A mais recente aposta do empresário é no mundo virtual. Para marcar presença na web e se aproximar dos clientes, no final de 2011 A Especialista lançou, consecutivamente, o site institucional e um portal de moda. “Contratamos uma agência de comunicação para elaborar estratégias na internet para entrar em sintonia com o público-alvo”, explica o empresário. Comandado pela V12 Brasil Consultoria & Marketing, o novo plano de marketing prevê ações nas redes sociais – sobretudo no Facebook e Twitter – além da manutenção do portal AE Moda, onde são veiculadas notícias, artigos e reportagens sobre moda, estilo, comportamento e entretenimento.

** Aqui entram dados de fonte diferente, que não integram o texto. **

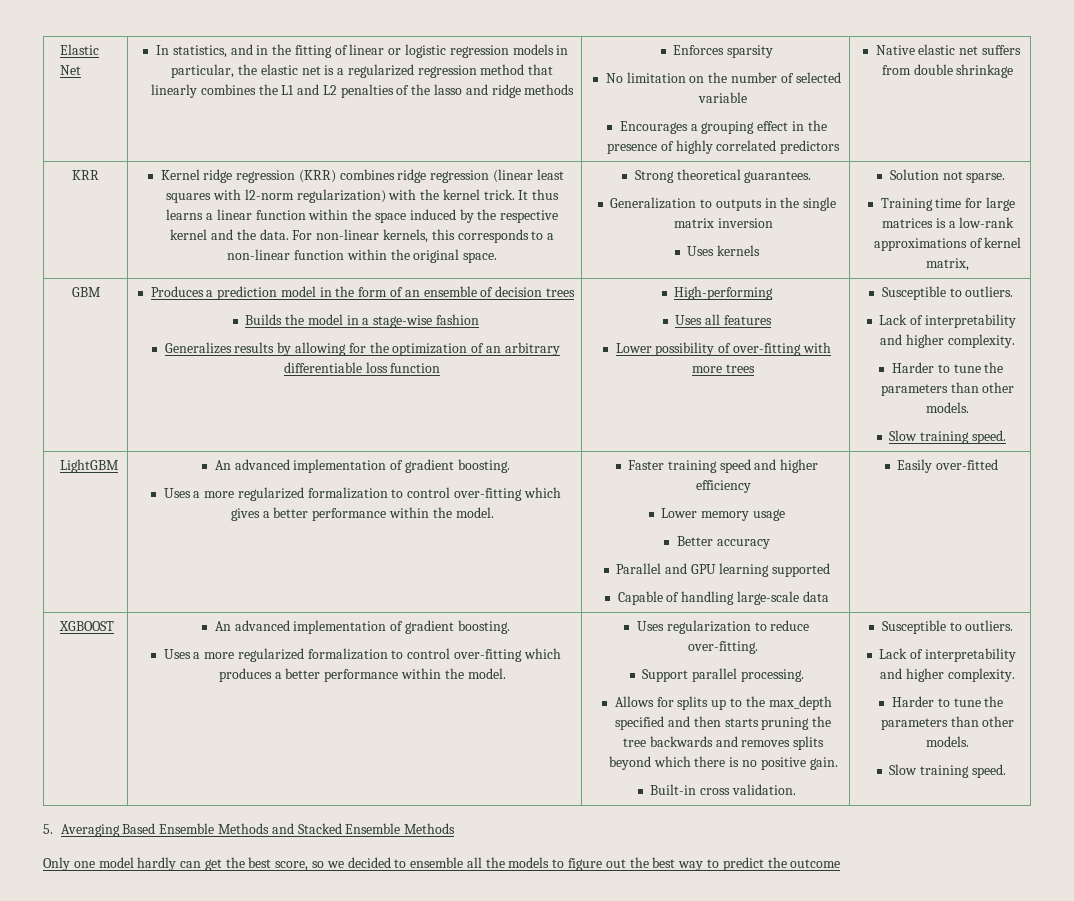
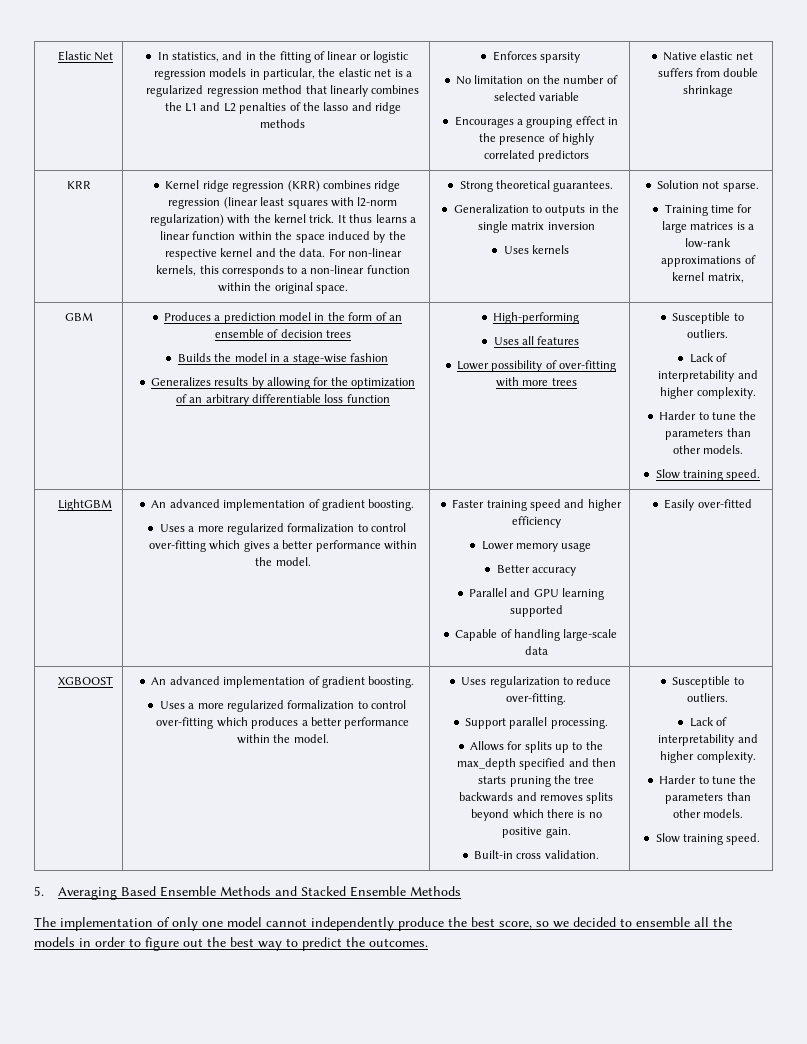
- Only one model hardly can get the best score, so we decided to ensemble all the models to figure out the best way to predict the outcome
+ The implementation of only one model cannot independently produce the best score, so we decided to ensemble all the models in order to figure out the best way to predict the outcomes.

Outra estratégia para 2012 é a diversificação do mix de produtos, com ênfase em óculos com melhor relação custo-benefício. Uma das duas lojas previstas para inaugurar até setembro, localizada no Shop­ping das Bandeiras, em Campinas, refletirá essa “atualização” no perfil da marca. “Não adianta insistir apenas na venda de óculos de grifes caras, pois o consumidor cada vez mais deseja produtos bons, bonitos e baratos”, pondera Paulo. A outra inauguração prevista para o ano é de uma unidade no Galleria Shopping, que está em fase de ampliação.

No mais, é seguir com cautela e flexibilidade. “Este será um ano de grandes oportunidades, mas ao mesmo tempo é hora de repensar diversos pontos da operação, investindo principalmente na construção de imagem da empresa”, ressalta o empresário.